We have carried out several in-depth case studies using our DY* framework. Below, you find an overview on these case studies and pointers to the respective publications and code repositories.

Signal, Double Ratchet, X3DH

The Signal protocol is used in popular messaging applications like WhatsApp and Skype. Signal is notable for its sophisticated use of Diffie-Hellman computations to obtain strong security guarantees against adversaries who can compromise both short-term and long-term secrets. Its innovative multi-round (or ratcheted) protocol design has inspired a line of work on new security definitions and proof techniques for properties like post compromise security.

Thanks to DY*, unlike previous analyses with mechanized provers, our analysis does not have severly restrict the protocol to tame its verification complexity.
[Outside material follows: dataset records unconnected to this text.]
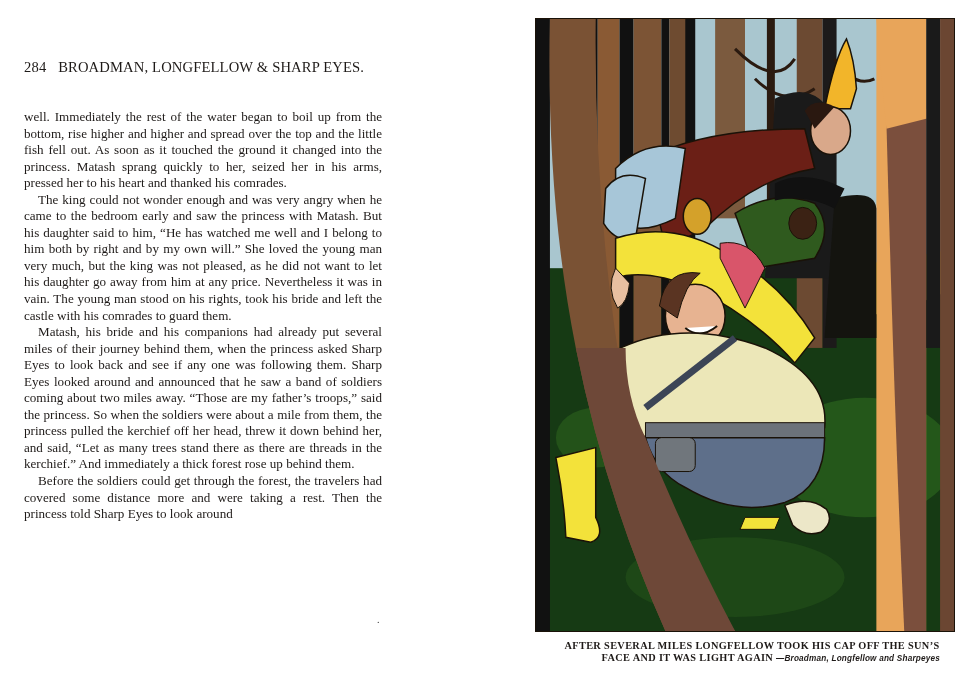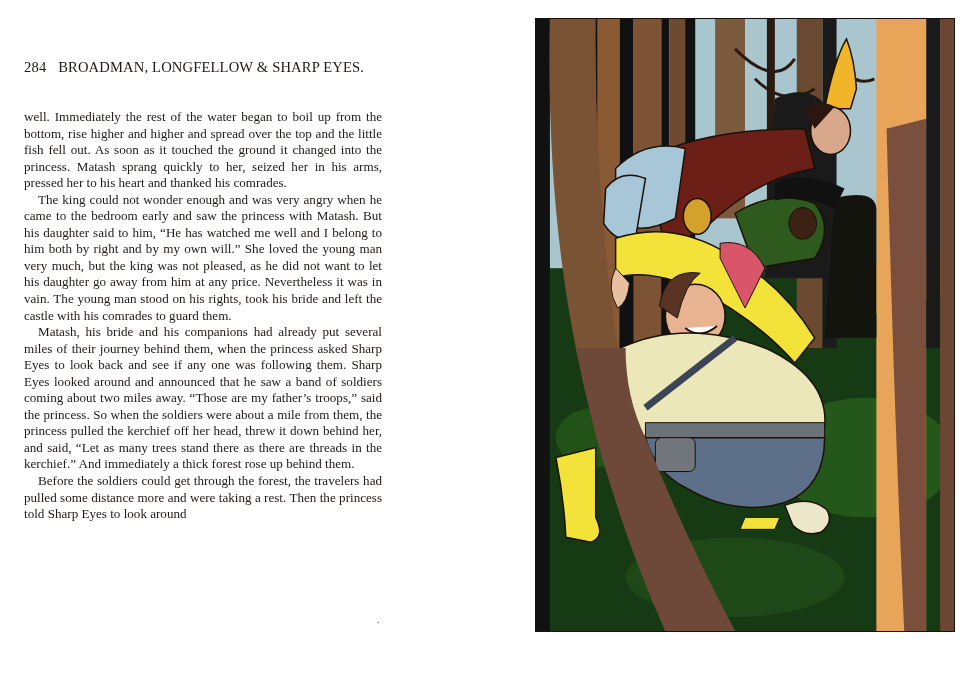--- a/index.html
+++ b/index.html
@@ -39,21 +39,21 @@
 
 <div class="left-page">
   <div class="running-head">
     <span class="page-num">284</span>
     <span>BROADMAN, LONGFELLOW &amp; SHARP EYES.</span>
   </div>
   <div class="body-text">
     <p class="first">well. Immediately the rest of the water began to boil up from the bottom, rise higher and higher and spread over the top and the little fish fell out. As soon as it touched the ground it changed into the princess. Matash sprang quickly to her, seized her in his arms, pressed her to his heart and thanked his comrades.</p>
     <p>The king could not wonder enough and was very angry when he came to the bedroom early and saw the princess with Matash. But his daughter said to him, “He has watched me well and I belong to him both by right and by my own will.” She loved the young man very much, but the king was not pleased, as he did not want to let his daughter go away from him at any price. Nevertheless it was in vain. The young man stood on his rights, took his bride and left the castle with his comrades to guard them.</p>
     <p>Matash, his bride and his companions had already put several miles of their journey behind them, when the princess asked Sharp Eyes to look back and see if any one was following them. Sharp Eyes looked around and announced that he saw a band of soldiers coming about two miles away. “Those are my father’s troops,” said the princess. So when the soldiers were about a mile from them, the princess pulled the kerchief off her head, threw it down behind her, and said, “Let as many trees stand there as there are threads in the kerchief.” And immediately a thick forest rose up behind them.</p>
-    <p>Before the soldiers could get through the forest, the travelers had pulled some distance more and were taking a rest. Then the princess told Sharp Eyes to look around</p>
+    <p>Before the soldiers could get through the forest, the travelers had covered some distance more and were taking a rest. Then the princess told Sharp Eyes to look around</p>
   </div>
   <span class="stray-dot">.</span>
 </div>
 
 <div class="plate">
   <svg viewBox="0 0 420 614" preserveAspectRatio="none">
 
     <rect x="0" y="0" width="420" height="330" fill="#a9c6cf"></rect>
 
     <rect x="0" y="250" width="420" height="364" fill="#163a14"></rect>
@@ -127,13 +127,15 @@
     <path d="M250 488 Q275 478 292 492 Q300 505 286 515 Q270 520 258 508 Z" fill="#ece7c8" stroke="#1a1208" stroke-width="1.5"></path>
 
     <path d="M20 440 L60 430 L60 500 Q70 520 55 525 L30 520 Q28 480 20 440 Z" fill="#f3e23a" stroke="#1a1208" stroke-width="1.5"></path>
     <path d="M210 500 L245 500 L240 512 L205 512 Z" fill="#f3e23a" stroke="#1a1208" stroke-width="1"></path>
 
     <path d="M40 330 Q70 480 130 614 L200 614 Q150 520 110 420 Q90 380 90 330 Z" fill="#6e4838"></path>
   </svg>
 </div>
 
 <div class="caption">
+  <span class="line1">AFTER SEVERAL MILES LONGFELLOW TOOK HIS CAP OFF THE SUN’S</span>
+  <span class="line2"><span>FACE AND IT WAS LIGHT AGAIN</span>&nbsp;<span class="credit">—Broadman, Longfellow and Sharpeyes</span></span>
 </div>
 
 </body></html>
Furthermore, our work is the first that applies a modular verification technique to analyse Signal.

Our verification target is an interoperable implementation of Signal in F* developed in prior work. This implementation was verified for correctness against a purely functional protocol specification (also in F*), but the security of this protocol specification was not verified in F*. We close this gap by extending this specification code to a full DY* protocol model and proving that it achieves the secrecy and authentication goals of Signal, even for an unbounded number of rounds.

Paper | Code


The ACME certificate issuance and management protocol, standardized as RFC 8555 by the IETF, is an essential element of the web public key infrastructure (PKI). It has been used by Let’s Encrypt and other certification authorities to issue over a billion certificates, and a majority of HTTPS connections are now secured with certificates issued through ACME.

We have carried out the first in-depth formal security analysis of the ACME standard. Our model of ACME is executable and comprehensive, with a level of detail that lets our ACME client interoperate with other ACME servers.

Paper | Code


The Needham-Schroeder public key protocol (NS-PK) is one of the most well-known examples for an authentication protocol in the literature. Since its initial proposal in 1978, the security of such cryptographic protocols has become a continuous field of study for the research community. While the first formalization for symbolic protocol analysis has been proposed by Dolev and Yao in 1983, a severe protocol flaw in the NS-PK protocol remained undiscovered for 17 years: Lowe presented an attack that breaks the security of the NS-PK protocol by mixing two concurrent protocol sessions. Lowe also proposed a fix and showed that this fix is indeed sufficient using the symbolic tool FDR.

As NS-PK is such a widely used example, we illustrate how to analyse this protocol and Lowe’s fix using DY*.